YOUR TASK –
Would you write out the entries that follow word for word, omitting any images?

MATERIAL TO PROCESS –
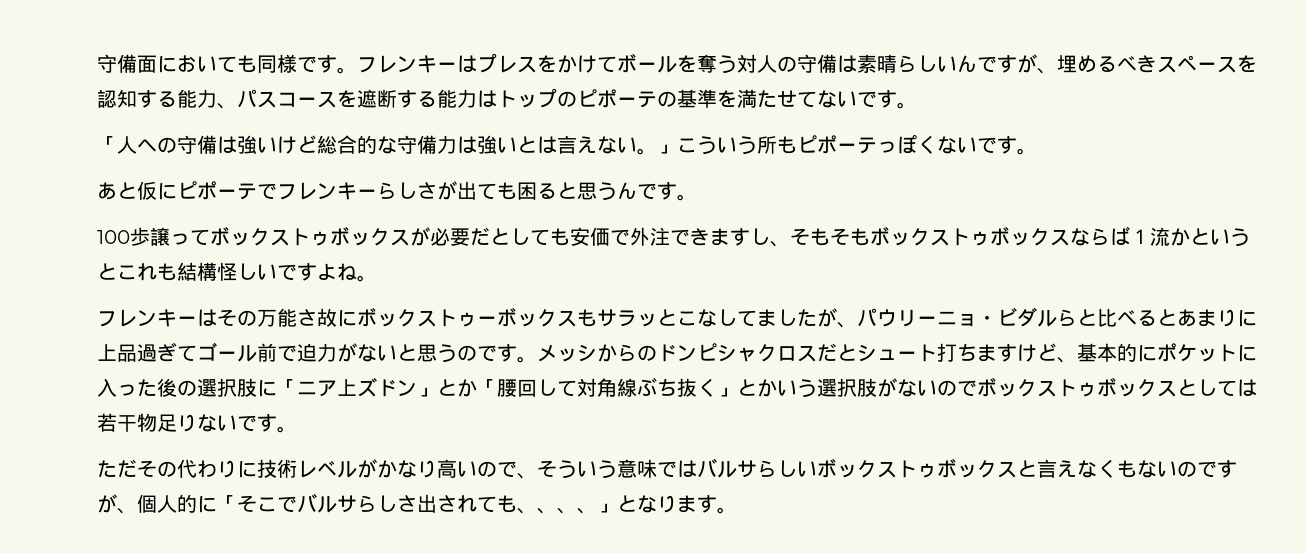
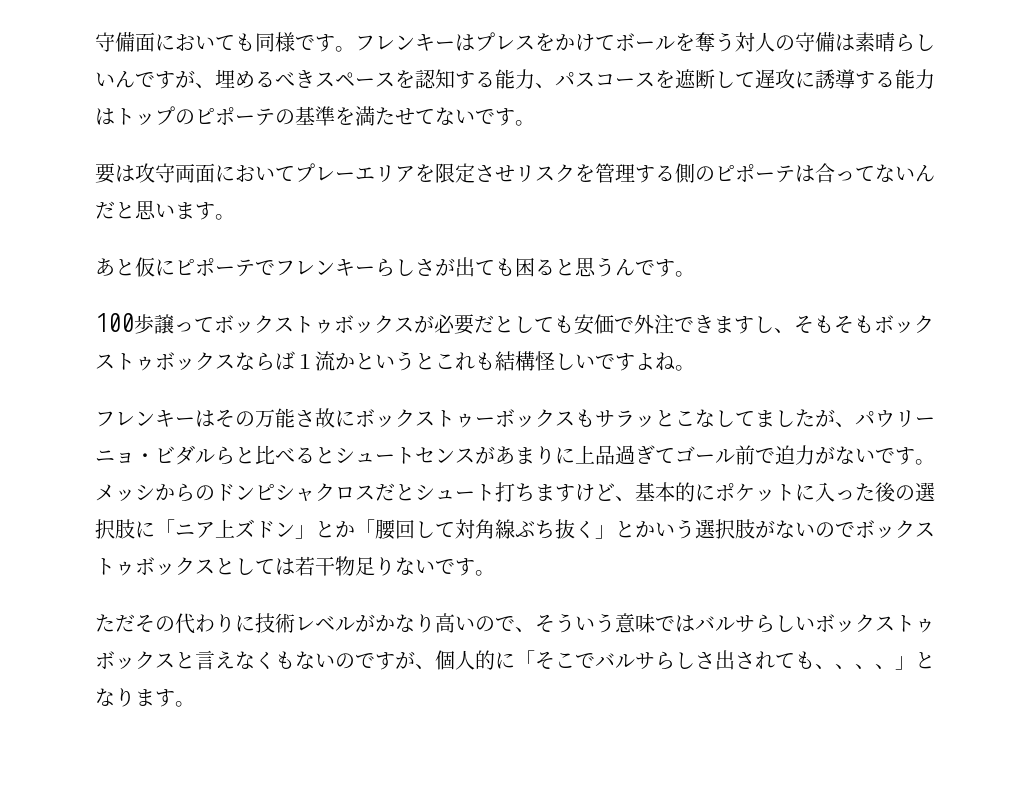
- フレンキーはプレスをかけてボールを奪う対人の守備は素晴らしいんですが、埋めるべきスペースを認知する能力、パスコースを遮断する能力はトップのピポーテの基準を満たせてないです。
+ フレンキーはプレスをかけてボールを奪う対人の守備は素晴らしいんですが、埋めるべきスペースを認知する能力、パスコースを遮断して遅攻に誘導する能力はトップのピポーテの基準を満たせてないです。
- 「人への守備は強いけど総合的な守備力は強いとは言えない。」こういう所もピポーテっぽくないです。
+ 要は攻守両面においてプレーエリアを限定させリスクを管理する側のピポーテは合ってないんだと思います。
- フレンキーはその万能さ故にボックストゥーボックスもサラッとこなしてましたが、パウリーニョ・ビダルらと比べるとあまりに上品過ぎてゴール前で迫力がないと思うのです。
+ フレンキーはその万能さ故にボックストゥーボックスもサラッとこなしてましたが、パウリーニョ・ビダルらと比べるとシュートセンスがあまりに上品過ぎてゴール前で迫力がないです。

EXERCISE SOLUTION –
- フレンキーはプレスをかけてボールを奪う対人の守備は素晴らしいんですが、埋めるべきスペースを認知する能力、パスコースを遮断する能力はトップのピポーテの基準を満たせてないです。
+ フレンキーはプレスをかけてボールを奪う対人の守備は素晴らしいんですが、埋めるべきスペースを認知する能力、パスコースを遮断して遅攻に誘導する能力はトップのピポーテの基準を満たせてないです。
- 「人への守備は強いけど総合的な守備力は強いとは言えない。」こういう所もピポーテっぽくないです。
+ 要は攻守両面においてプレーエリアを限定させリスクを管理する側のピポーテは合ってないんだと思います。
- フレンキーはその万能さ故にボックストゥーボックスもサラッとこなしてましたが、パウリーニョ・ビダルらと比べるとあまりに上品過ぎてゴール前で迫力がないと思うのです。
+ フレンキーはその万能さ故にボックストゥーボックスもサラッとこなしてましたが、パウリーニョ・ビダルらと比べるとシュートセンスがあまりに上品過ぎてゴール前で迫力がないです。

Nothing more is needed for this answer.